Got it thank you, the random_seed part of your answer helps me a lot as well. I am also having another question and that is can I explicitly set the output times to a specific cosmic time (in Gyr) instead of the output_times in terms of the "a" variable. ie in

output_times = {
    'snapshot' : [0.7, 0.9, 1.0],
    'powerspec': [0.7, 0.9, 1.0],
    'render3D' : [0.7, 0.9, 1.0],
    'render2D' : [0.7, 0.9, 1.0],
}

I am working with the dynamical dark energy setting values of w0 to -1 or -.5 (or somewhere in between) and when I run the simulation the output times are different in Gyr. For reference here is my full parameter file:


# Non-parameter variable used to control the size of the simulation
_size = 64

random_seed = 1

# Input/output
initial_conditions = {
    'species': 'matter',
    'N'      : _size**3,
}
output_dirs = {
    'snapshot' : paths['output_dir'] + '/' + basename(paths['params']),
    'powerspec': ...,
    'render2D' : ...,
    'render3D' : ...,
}

output_times = {
    'snapshot' : [0.7, 0.9, 1.0],
    'powerspec': [0.7, 0.9, 1.0],
    'render3D' : [0.7, 0.9, 1.0],
    'render2D' : [0.7, 0.9, 1.0],
}

powerspec_select = {
    'matter': {'data': True, 'plot': False},
}
render2D_select = {
    'matter': {'data': False, 'image': True, 'terminal image': False},
}

# Numerical parameters
boxsize = 128*Mpc

# Cosmology
H0      = 67*km/(s*Mpc)
Ωcdm    = 0.27
Ωb      = 0.049
a_begin = 0.1

if _de != 'Lambda':
    class_params = {
        # Disable cosmological constant
        'Omega_Lambda': 0,
        # Dark energy fluid parameters
        'w0_fld' : -0.4044250522675218,
        'wa_fld' : 0,
        'cs2_fld': 0,
    }

# Physics
select_forces = {  # Forces and methods which act on each component
    'particles': {'gravity': ('p3m', 2*_size)},
    'fluid'    : {'gravity': 'pm'},
}
# Non-parameter helper variables which should
# be supplied as command-line parameters.
_de  = 'dynamical'  # Type of dark energy
_lin = ''        # Linear species to include

# Graphics
render2D_options = {
    'gridsize': {
        'matter': 3*_size,
    },
    'colormap': {
        'matter': 'inferno',
    },
    'enhance': {
        'all': False,
    },
}

So above if I change the w0_fld=-0.08789008148539856 the simulation will output a 10.31Gyr snapshot at a=1 and if I have w0_fld=-0.4044250522675218 the simulation will output 12.04 Gyr snapshot at a=1. Is this intentional behavior? Thank you!

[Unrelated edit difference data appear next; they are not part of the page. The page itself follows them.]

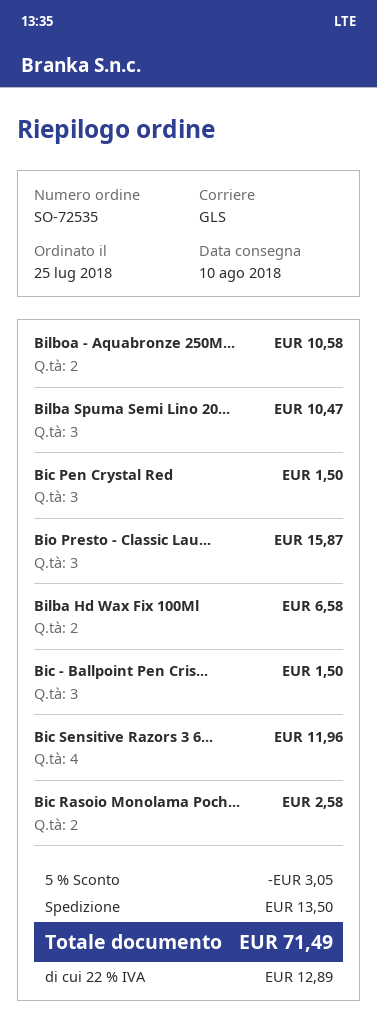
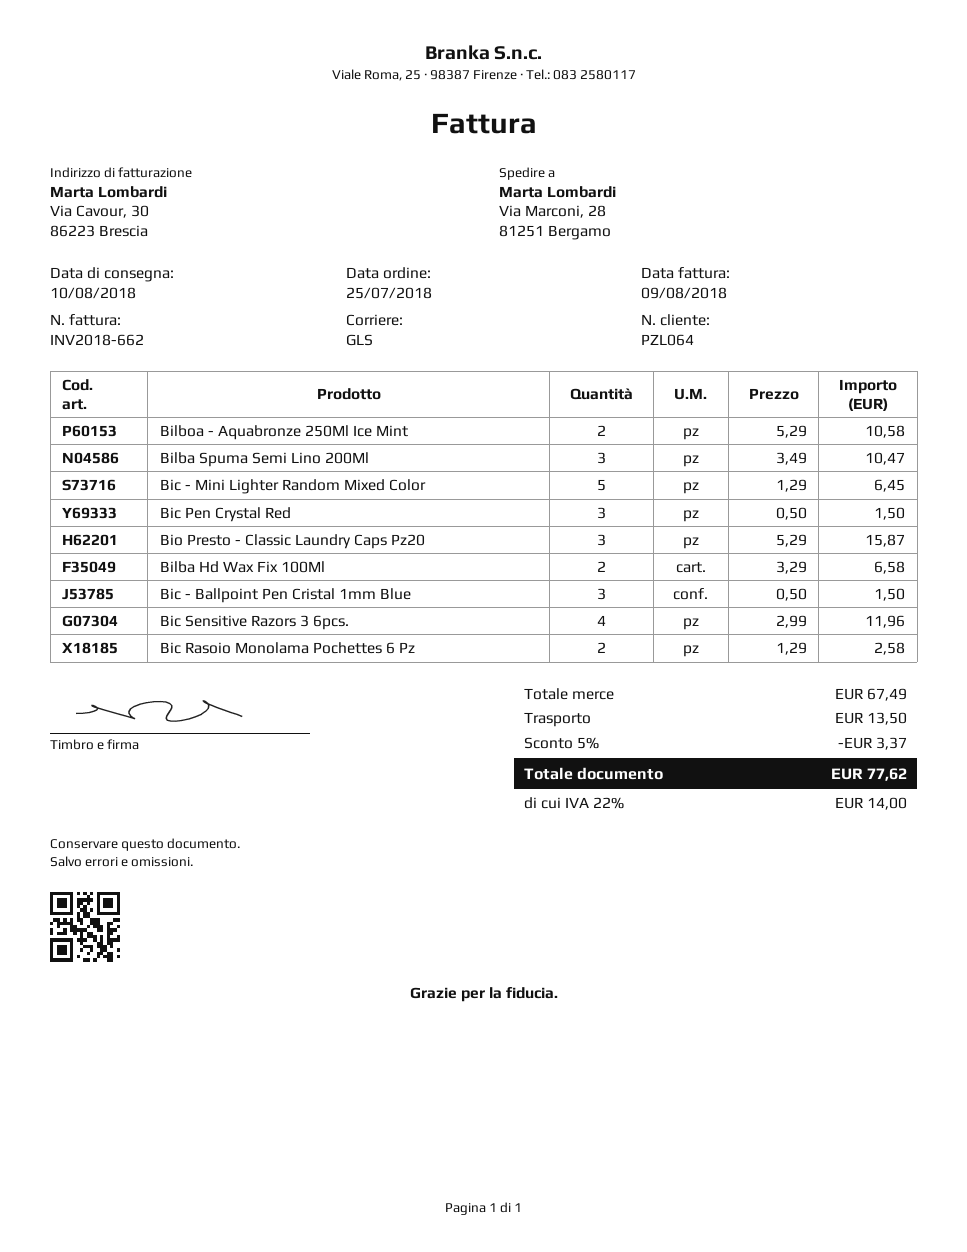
Bic - Mini Lighter Random Mixed Color: none -> 5 for 6.45
discount: 5% = 3.05 -> 5% = 3.37
tax: 22% = 12.89 -> 22% = 14.00
total: 71.49 -> 77.62

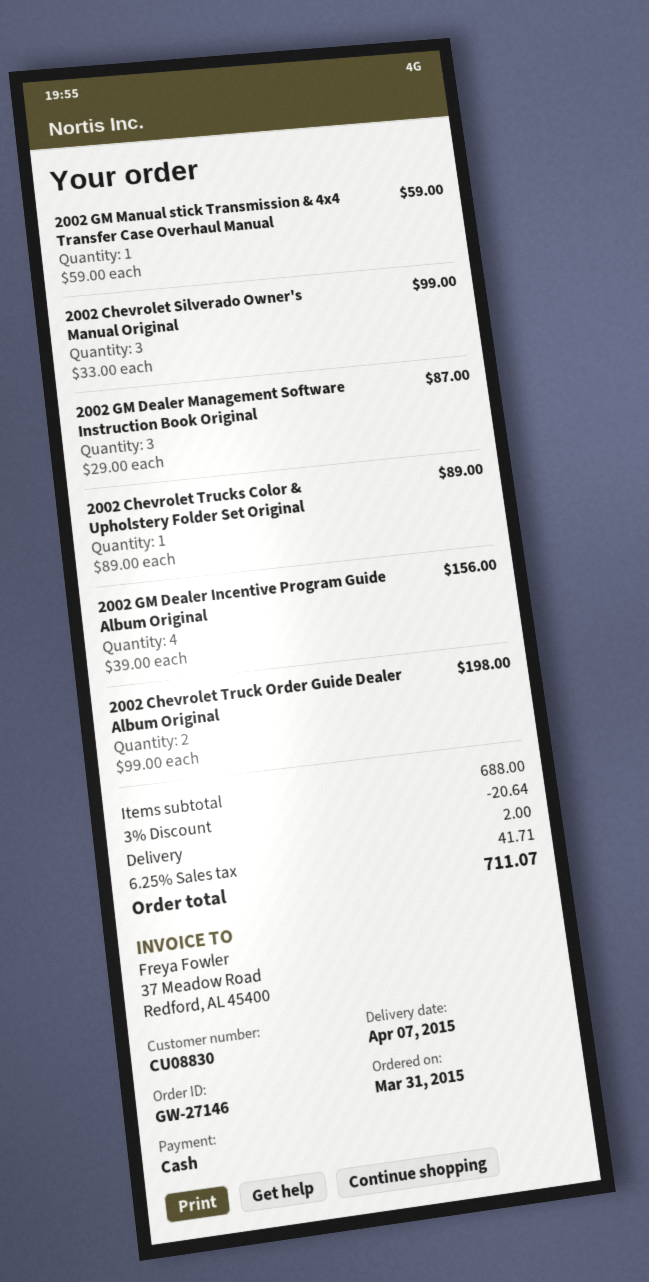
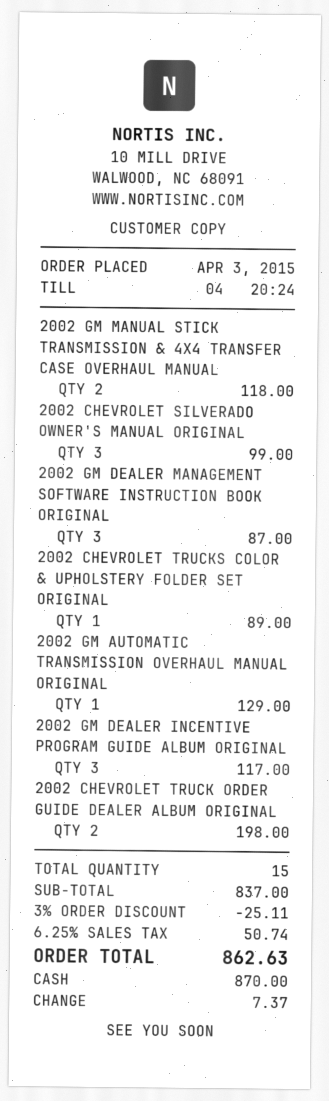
order date: 2015-03-31 -> 2015-04-03
2002 GM Manual stick Transmission & 4x4 Transfer Case Overhaul Manual: 1 for 59.00 -> 2 for 118.00
2002 GM Dealer Incentive Program Guide Album Original: 4 for 156.00 -> 3 for 117.00
2002 GM AUTOMATIC TRANSMISSION OVERHAUL MANUAL ORIGINAL: none -> 1 for 129.00
subtotal: 688.00 -> 837.00
discount: 3% = 20.64 -> 3% = 25.11
shipping: 2.00 -> none
tax: 6.25% = 41.71 -> 6.25% = 50.74
total: 711.07 -> 862.63

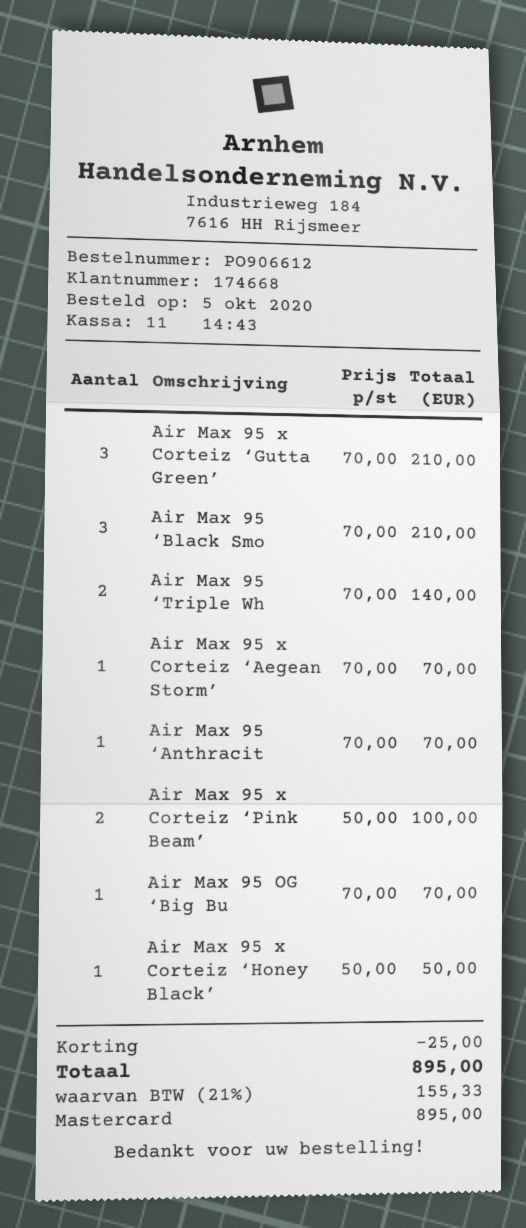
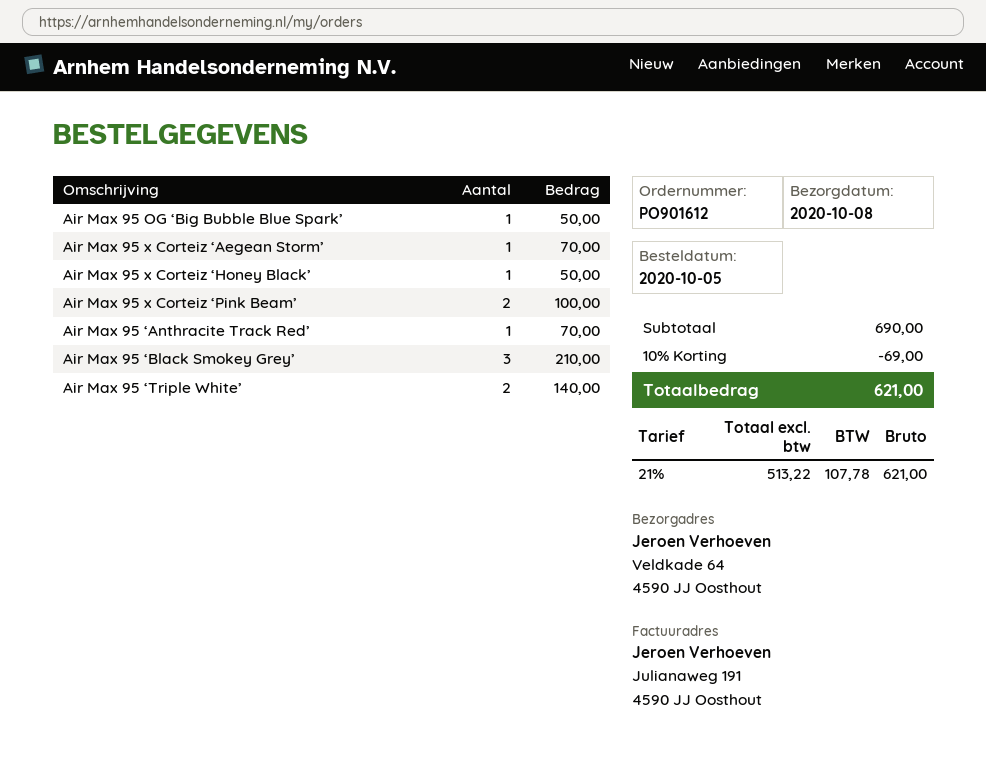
order number: PO906612 -> PO901612
Air Max 95 x Corteiz ‘Gutta Green’: 3 for 210.00 -> none
Air Max 95 OG ‘Big Bu: 1 for 70.00 -> 1 for 50.00
discount: 25.00 -> 69.00
tax: 21% = 155.33 -> 21% = 107.78
total: 895.00 -> 621.00

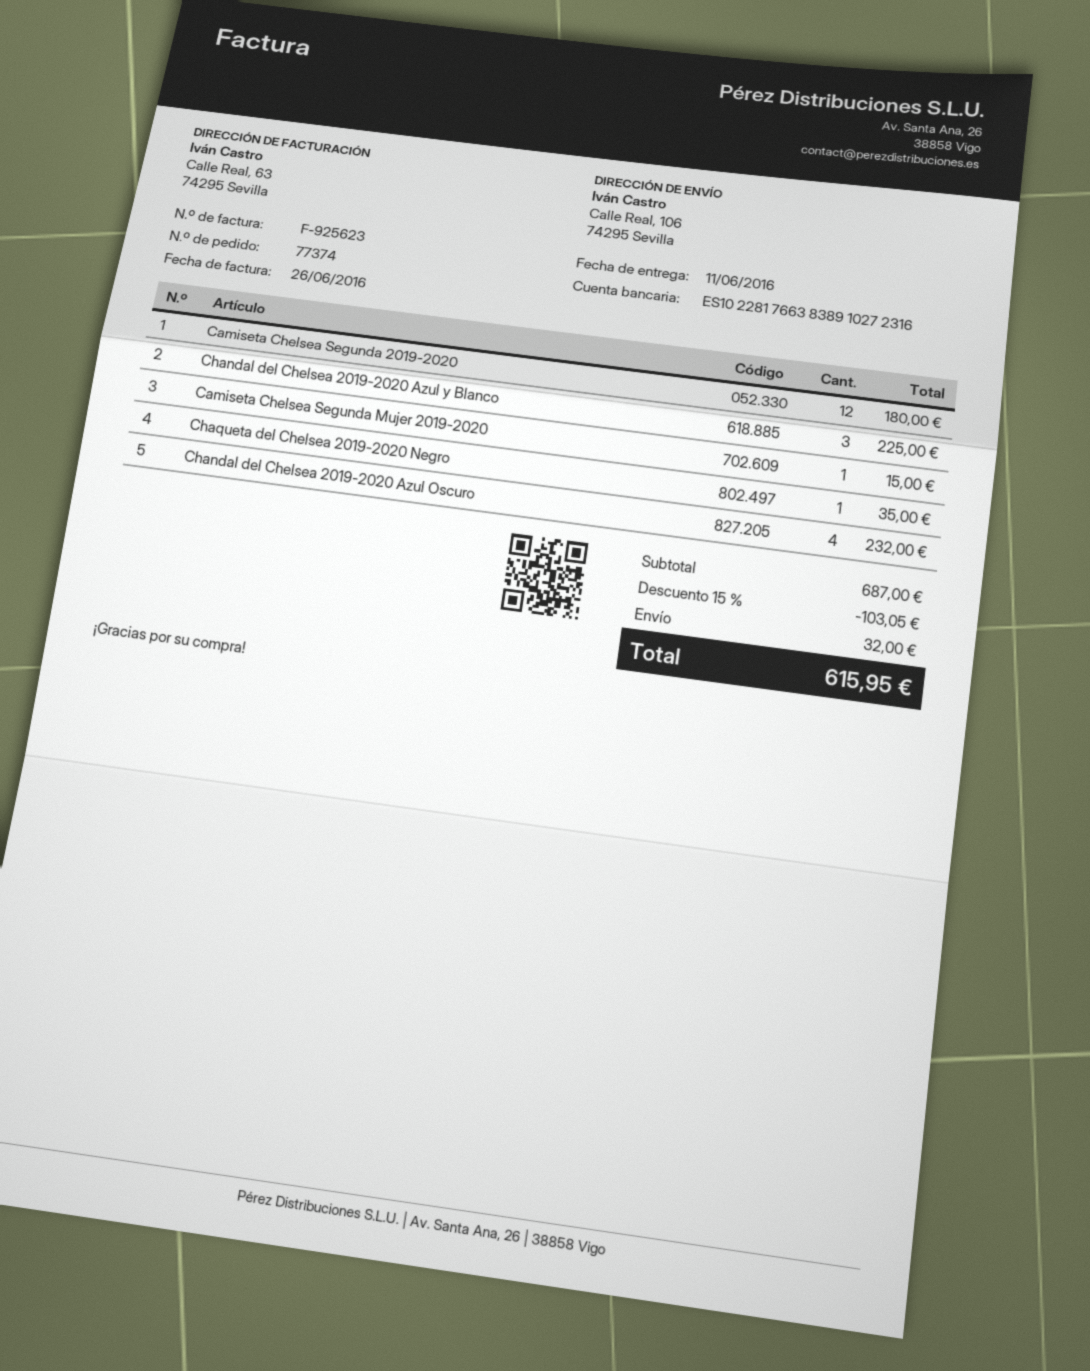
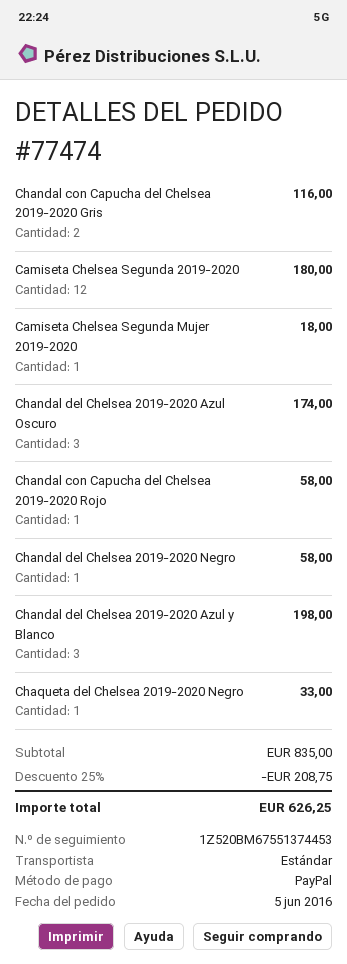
order number: 77374 -> 77474
Chandal del Chelsea 2019-2020 Azul y Blanco: 3 for 225.00 -> 3 for 198.00
Camiseta Chelsea Segunda Mujer 2019-2020: 1 for 15.00 -> 1 for 18.00
Chaqueta del Chelsea 2019-2020 Negro: 1 for 35.00 -> 1 for 33.00
Chandal del Chelsea 2019-2020 Azul Oscuro: 4 for 232.00 -> 3 for 174.00
Chandal con Capucha del Chelsea 2019-2020 Gris: none -> 2 for 116.00
Chandal con Capucha del Chelsea 2019-2020 Rojo: none -> 1 for 58.00
Chandal del Chelsea 2019-2020 Negro: none -> 1 for 58.00
subtotal: 687.00 -> 835.00
discount: 15% = 103.05 -> 25% = 208.75
shipping: 32.00 -> none
total: 615.95 -> 626.25

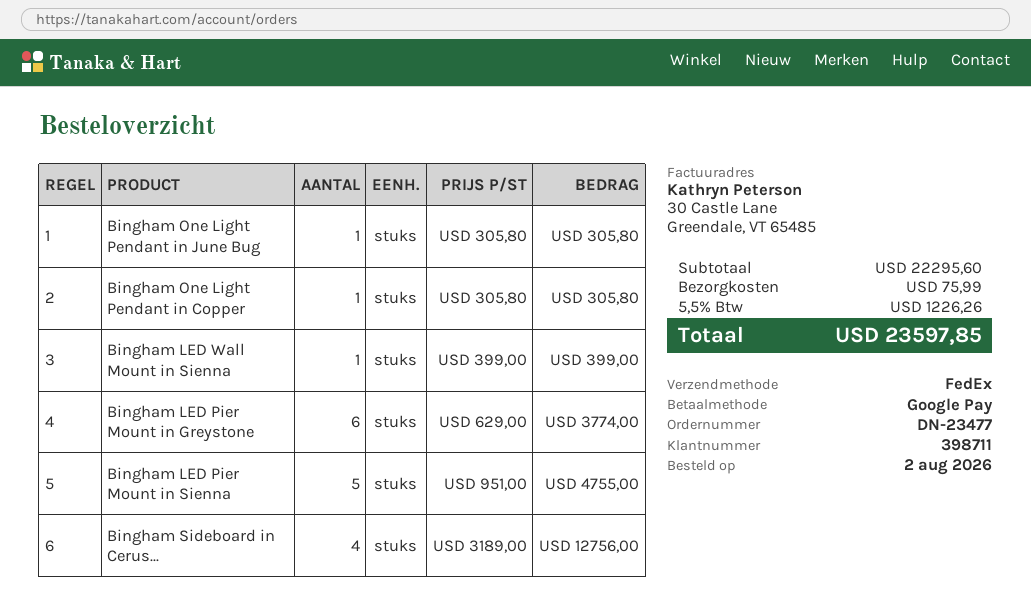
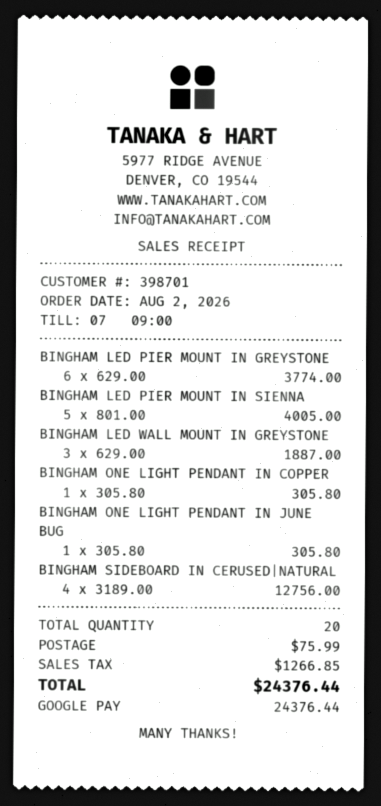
customer number: 398711 -> 398701
Bingham LED Wall Mount in Sienna: 1 x 399.00 = 399.00 -> none
Bingham LED Pier Mount in Sienna: 5 x 951.00 = 4755.00 -> 5 x 801.00 = 4005.00
BINGHAM LED WALL MOUNT IN GREYSTONE: none -> 3 x 629.00 = 1887.00
tax: 1226.26 -> 1266.85
total: 23597.85 -> 24376.44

jmd-dk commented 3 years ago

Yes, this is intended behavior. Having a = 1 just means "today", but the actual age of the universe today depend upon the cosmological parameters. Often you really do want to compare different cosmologies at the same a, even though this corresponds to different times. If you want to compare cosmologies at the same time/age (but then necessarily different a), you can specify the output times like so:

output_times = {
    't': {
        'snapshot' : [8*Gyr, 9*Gyr, 10*Gyr],
        'powerspec': ...,
        'render3D' : ...,
        'render2D' : ...,
   },
}

(Note that the ... is actually valid syntax, meaning "the same values as above"). You can also mix these cosmic times with scale factor values:

output_times = {
    't': {
        'snapshot' : [8*Gyr, 9*Gyr, 10*Gyr],
        'powerspec': ...,
        'render3D' : ...,
        'render2D' : ...,
   },
    'a': {
        'snapshot' : 1,
        'powerspec': ...,
        'render3D' : ...,
        'render2D' : ...,
    },
}
nihargupte-ph commented 3 years ago

Perfect, thank you, Jeppe. I am currently working on a project aiming to use machine-learning on N-body simulations. I will be sure to cite this very helpful code!